一言でこの作品を説明すると、頭の中は健常者と同じなのに、全身に重度の障害がある人の物語。『潜水服は蝶の夢を見る』を彷彿させる概要ですが、大きく違う点は、主人公が他人から知的障害者と思われているところです。
彼は20~30代の青年。恋をしたり、普通にスケベな感情も抱くのに、周りからはまともなコミュニケーションを図ってもらえない。家族は温かく見守ってくれますが、その家族でさえ、彼がどのような感情を抱いているか正確には理解していない。健常者から一転し、片目しか動かせなくなってしまった『潜水服』の主人公も辛い状況ですが、『幸せ』の主人公も、生まれてからずっと悲しい人生を送り続けます。
しかし、意外と重くなり過ぎないのが良いところ。おっぱいの大きさで女性に点数をつけたり、初めて出来た彼女を暴力親父から守るために奮闘したり…。切なさとコミカルさがバランスよく散りばめられています。
何より、主人公マテウシュに扮するダヴィド・オグロドニクの演技力に圧倒されます。パントマイムの演技指導も受けたようですが、一つ一つの動作がとても細かい。不自然なほど曲がった指の動きや、ピクピクと反応する頭、背中で地を這う動作。頭の上から指先まで難しい動きを続けつつ、内側からあふれ出す感情も表現しないといけない。台詞がない(全てナレーション)から、余計に大変だったのでは思います。
クライマックスは劇的な展開が待っています。主人公の辛い感情に肩入れしていた観客は、ここから「来た来たー!」と胸のすく思いをすることでしょう。年末年始、観る映画に迷った時にオススメの1本です。ぜひご覧ください。
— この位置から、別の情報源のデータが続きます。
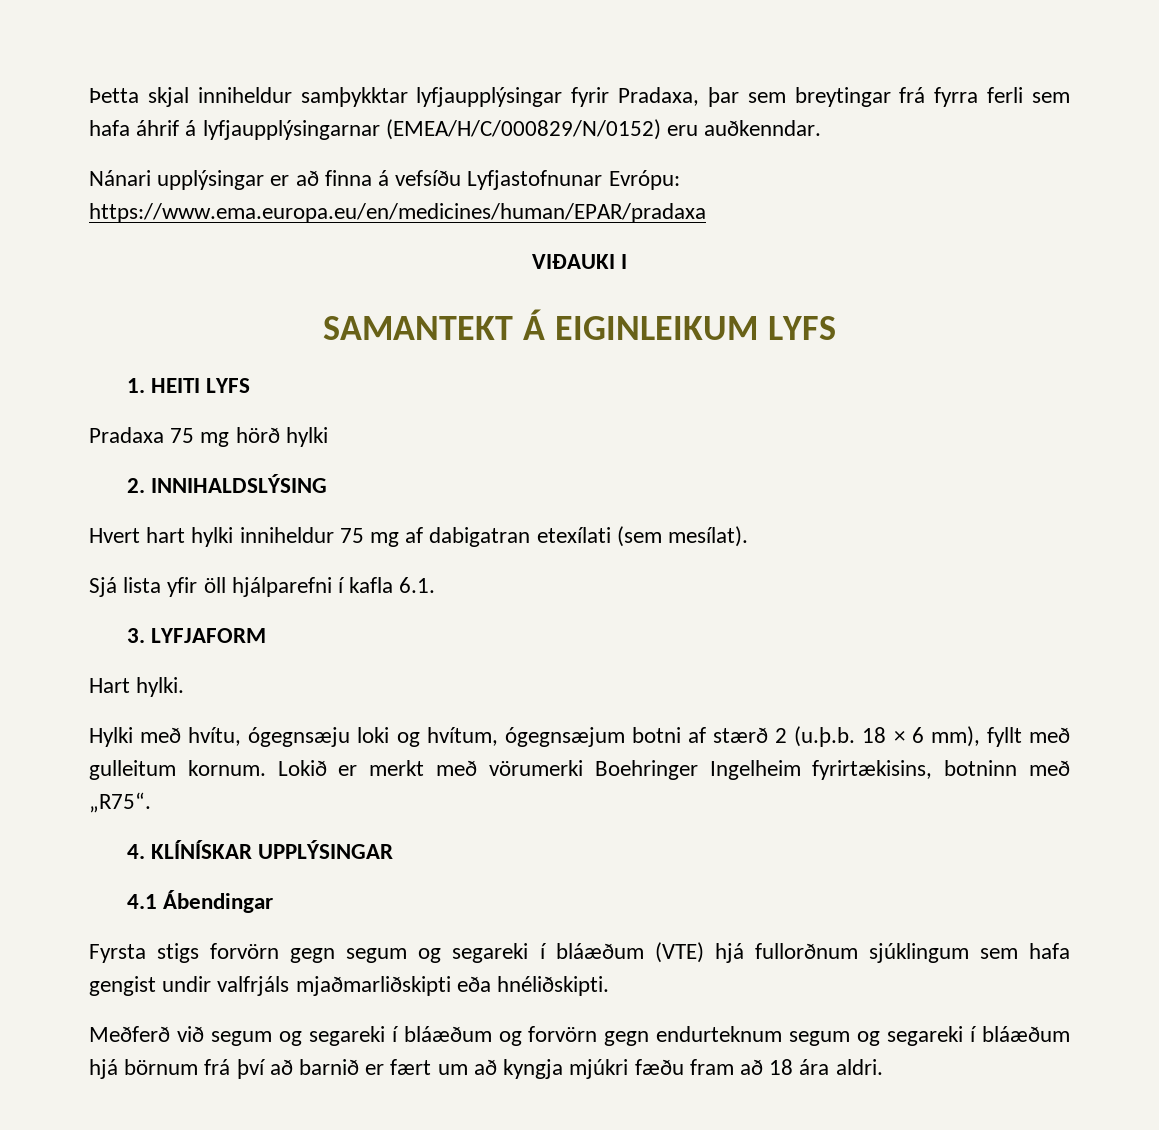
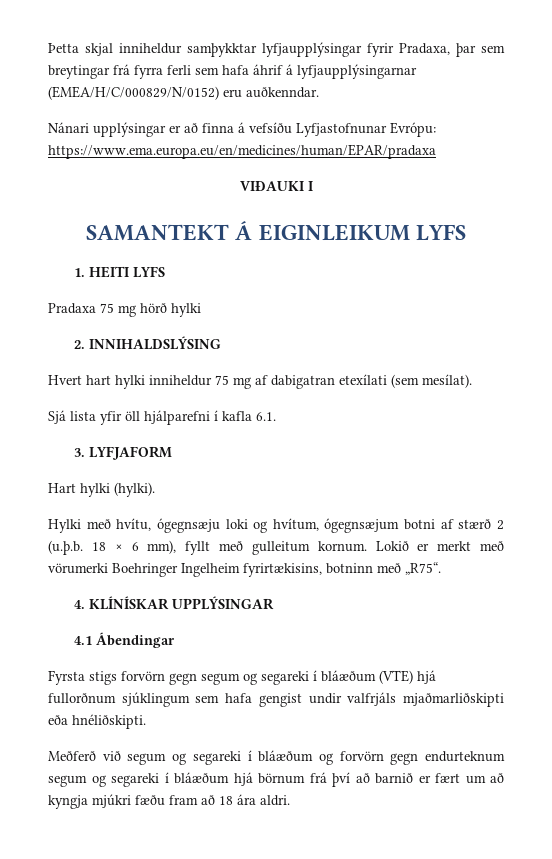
- Hart hylki.
+ Hart hylki (hylki).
さて、金曜日なので最後に恒例の週末競馬予想です。今日は大一番の有馬記念。目移りする豪華メンバーですが、外枠に入った有力馬はそれぞれ安定感には欠けるタイプです。それなら、内枠から一発狙いということでワンアンドオンリーを本命に挙げます。人気上位馬とは少し力差を感じますが、何となく今回は横山典騎手が怖い雰囲気。馬は2戦連続大敗していますが、菊花賞は3000mを終始掛かり気味に回ってきながら直線入口まで見せ場がありました。ジャパンカップも崩れずに最後は差を詰めてきています。着順ほど悪いイメージはありません。個人的には、この馬は東京よりもパワーいる中山の方が合っている気もしています。全てがうまく噛み合えば上位に食い込む可能性はあると思います。